MiRNAs are well known to be involved in regulating some key cytobiological characteristics, including cell proliferation and chemotherapy sensitivity, which advance EC cells development and result in poor prognosis [14,15]. In this study, we discovered that miR-24 is under-expressed in EC tissues. Previous studies reported miR-24 is under-expressed and plays a tumor-suppressing role in modulating cell proliferation and chemotherapy sensitivity in some kinds of malignant tumors [6-9]. Those results suggested that miR-24 depletion might be involved in tumorigenesis and chemotherapy resistance of EC. Our subsequent experiments confirmed that miR-24 over-expression significantly inhibits cell proliferation and advances chemotherapy sensitivity to paclitaxel in HEC-1A cells. Paclitaxel is a cytoskeletal drug targeted to tubulin, and is widely used in chemotherapy for EC patients. During cell division, paclitaxel is involved in interference with the normal breakdown of microtubules.

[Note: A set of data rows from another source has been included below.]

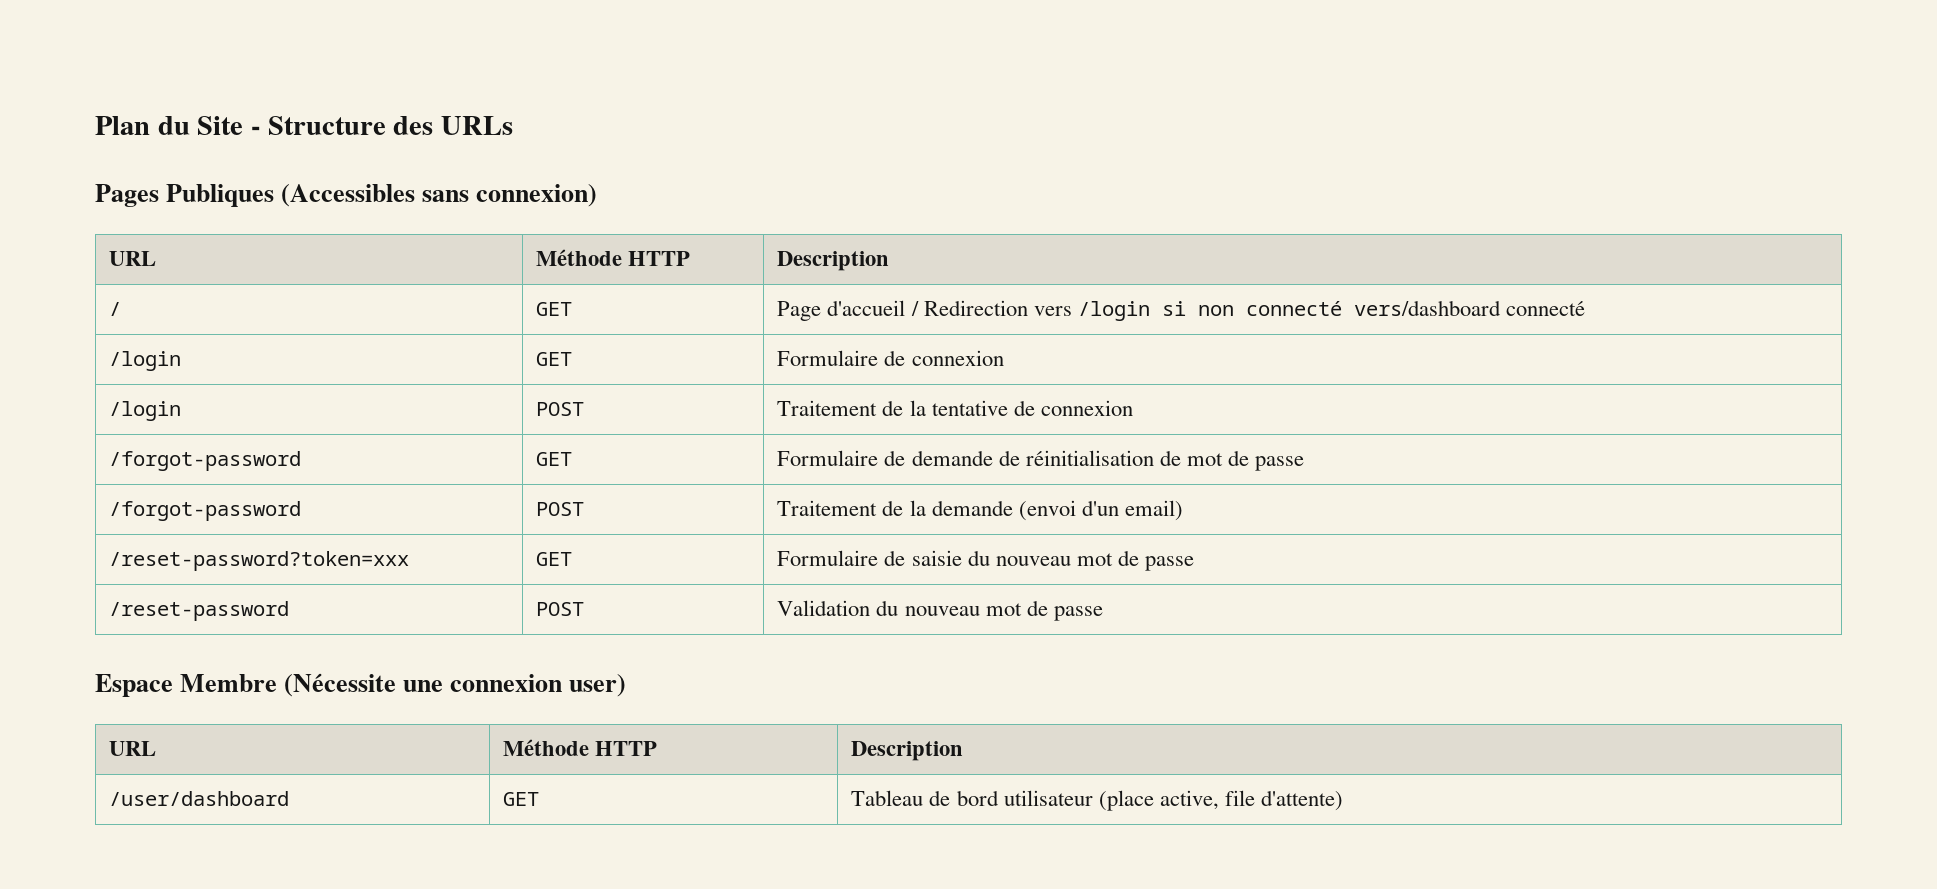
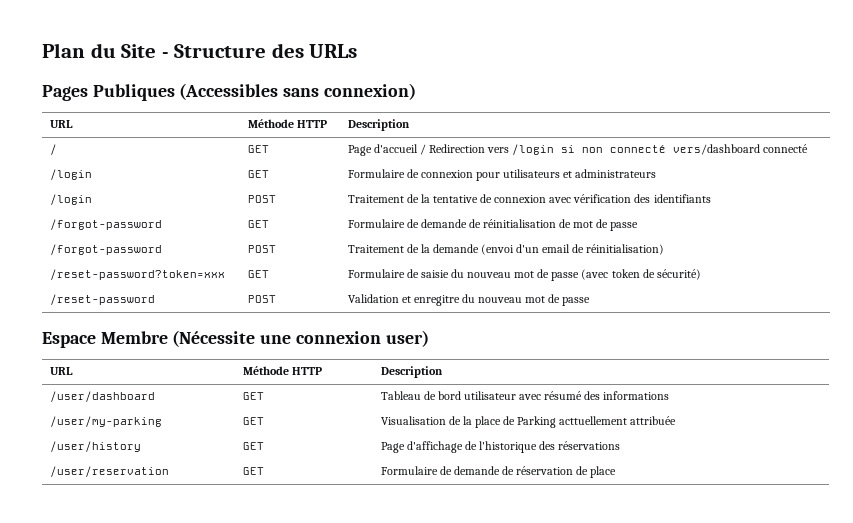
- /login | GET | Formulaire de connexion
+ /login | GET | Formulaire de connexion pour utilisateurs et administrateurs
- /login | POST | Traitement de la tentative de connexion
+ /login | POST | Traitement de la tentative de connexion avec vérification des identifiants
- /forgot-password | POST | Traitement de la demande (envoi d'un email)
+ /forgot-password | POST | Traitement de la demande (envoi d'un email de réinitialisation)
- /reset-password?token=xxx | GET | Formulaire de saisie du nouveau mot de passe
+ /reset-password?token=xxx | GET | Formulaire de saisie du nouveau mot de passe (avec token de sécurité)
- /reset-password | POST | Validation du nouveau mot de passe
+ /reset-password | POST | Validation et enregitre du nouveau mot de passe
- /user/dashboard | GET | Tableau de bord utilisateur (place active, file d'attente)
+ /user/dashboard | GET | Tableau de bord utilisateur avec résumé des informations
+ /user/my-parking | GET | Visualisation de la place de Parking acttuellement attribuée
+ /user/history | GET | Page d'affichage de l'historique des réservations
+ /user/reservation | GET | Formulaire de demande de réservation de place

Given that miRNAs play their roles by silencing their target genes, we hypothesized that miR-24 can regulate some target genes to modify the regulative network in EC. We used several different types of bioinformatics software to predict the potential target genes of miR-24, of which S100A8 gene is the most intriguing. We previously reported proof of targeted silencing of S100A8 expression by miR-24 in laryngeal carcinoma [16], but whether a similar regulative mechanism exists in EC is not clear. The following expression detection and luciferase activity assay affirmed that S100A8 is over-expressed in EC and is a specific target of miR-24.

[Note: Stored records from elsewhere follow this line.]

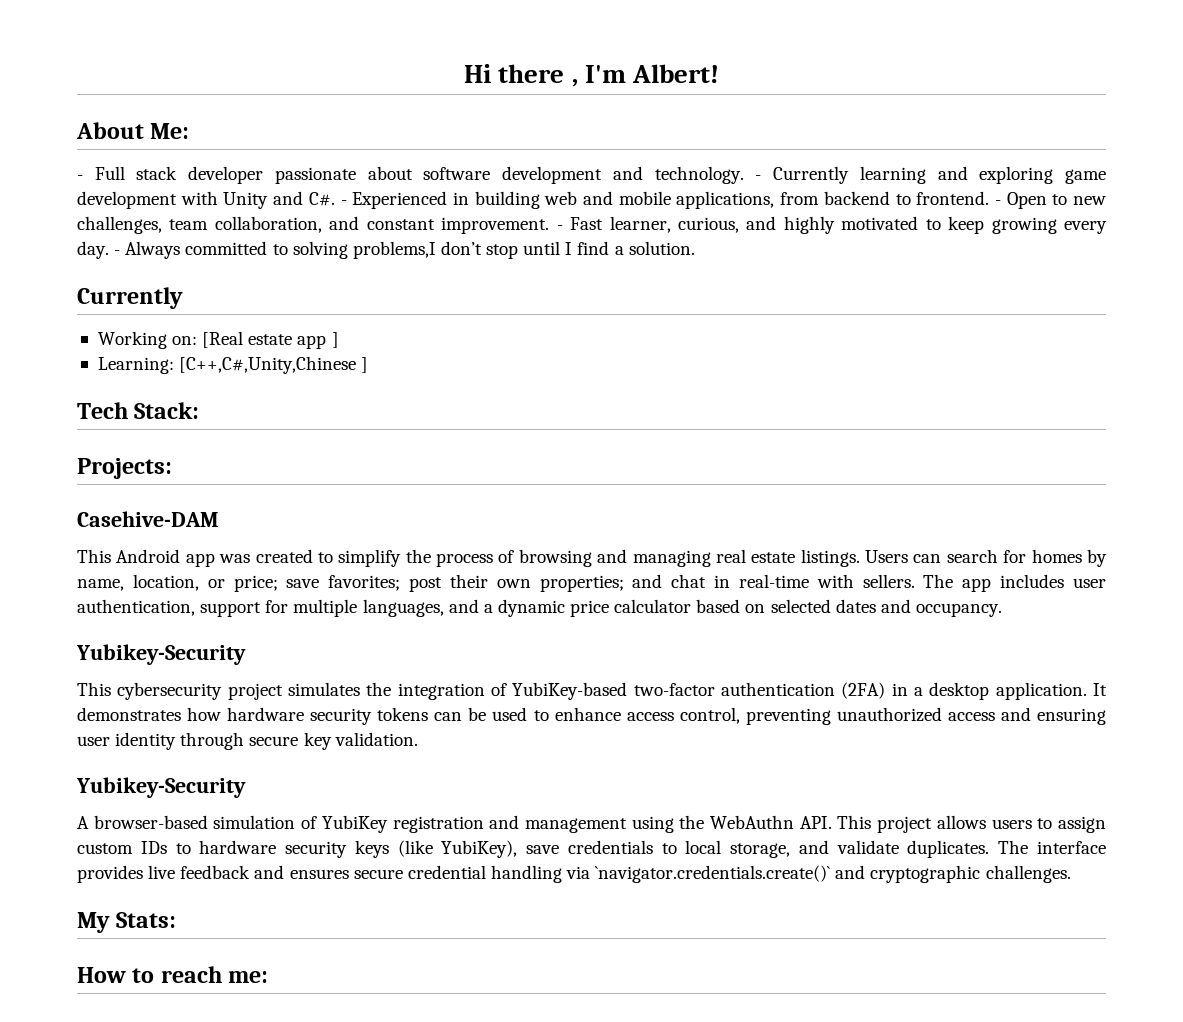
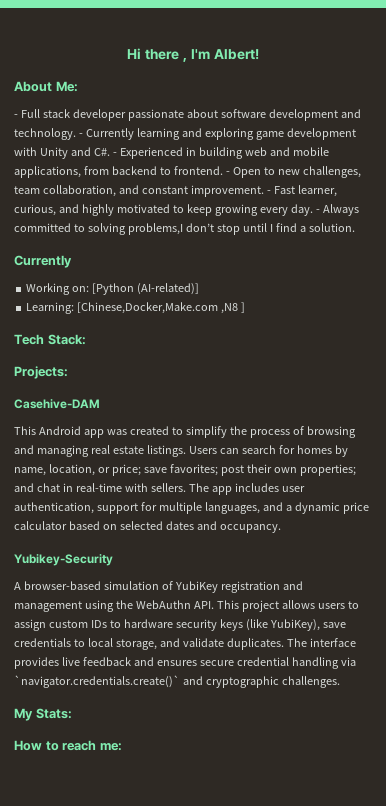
- Working on: [Real estate app ]
+ Working on: [Python (AI-related)]
- Learning: [C++,C#,Unity,Chinese ]
+ Learning: [Chinese,Docker,Make.com ,N8 ]
- This cybersecurity project simulates the integration of YubiKey-based two-factor authentication (2FA) in a desktop application. It demonstrates how hardware security tokens can be used to enhance access control, preventing unauthorized access and ensuring user identity through secure key validation.
- Yubikey-Security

S100A8 gene is a member of the S100 family, and has been reported to be over-expressed in various kinds of cancer [17,18]. Previous studies suggested that S100A8 plays key roles in modulation of inflammation and immune response, which is conducive to genesis of almost all tumors [19,20]. The abnormal expression and/or functions of S100A8 gene exhibit a key step in genesis and development of cancer. There has been no previous conclusive report about the expression and functions of S100A8 gene in EC.

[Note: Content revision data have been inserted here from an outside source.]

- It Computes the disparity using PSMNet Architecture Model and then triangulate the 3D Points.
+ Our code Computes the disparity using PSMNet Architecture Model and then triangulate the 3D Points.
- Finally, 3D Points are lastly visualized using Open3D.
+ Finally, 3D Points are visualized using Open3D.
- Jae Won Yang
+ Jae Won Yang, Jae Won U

Because S100A8 gene is a target of miR-24, and up-regulation of miR-24 suppresses cell proliferation and advances chemotherapy resistance in EC cells, miR-24 was suggested to exert its regulative effects through targeted silencing of S100A8. To test this hypothesis, S100A8 expression vector was used to raise S100A8 expression silenced by miR-24 enhancement in EC cells. Subsequent experiments found that up-regulation of S100A8 could reverse the regulation of miR-24 to cell proliferation and chemotherapy resistance to paclitaxel in EC cells. Consequently, the validation of S100A8 gene as a target of miR-24 provides a possible explanation of how the under-expressed of miR-24 can function as a tumor suppressor gene in EC.

Conclusions

In summary, miR-24, which is under-expressed in EC, functions as a tumor-suppressing gene to inhibit malignant proliferation and advance chemotherapy sensitivity to paclitaxel in EC by targeted silencing of S100A8. Our results elucidate the process of tumorigenesis in EC, and may offer a novel potential therapeutic target for EC.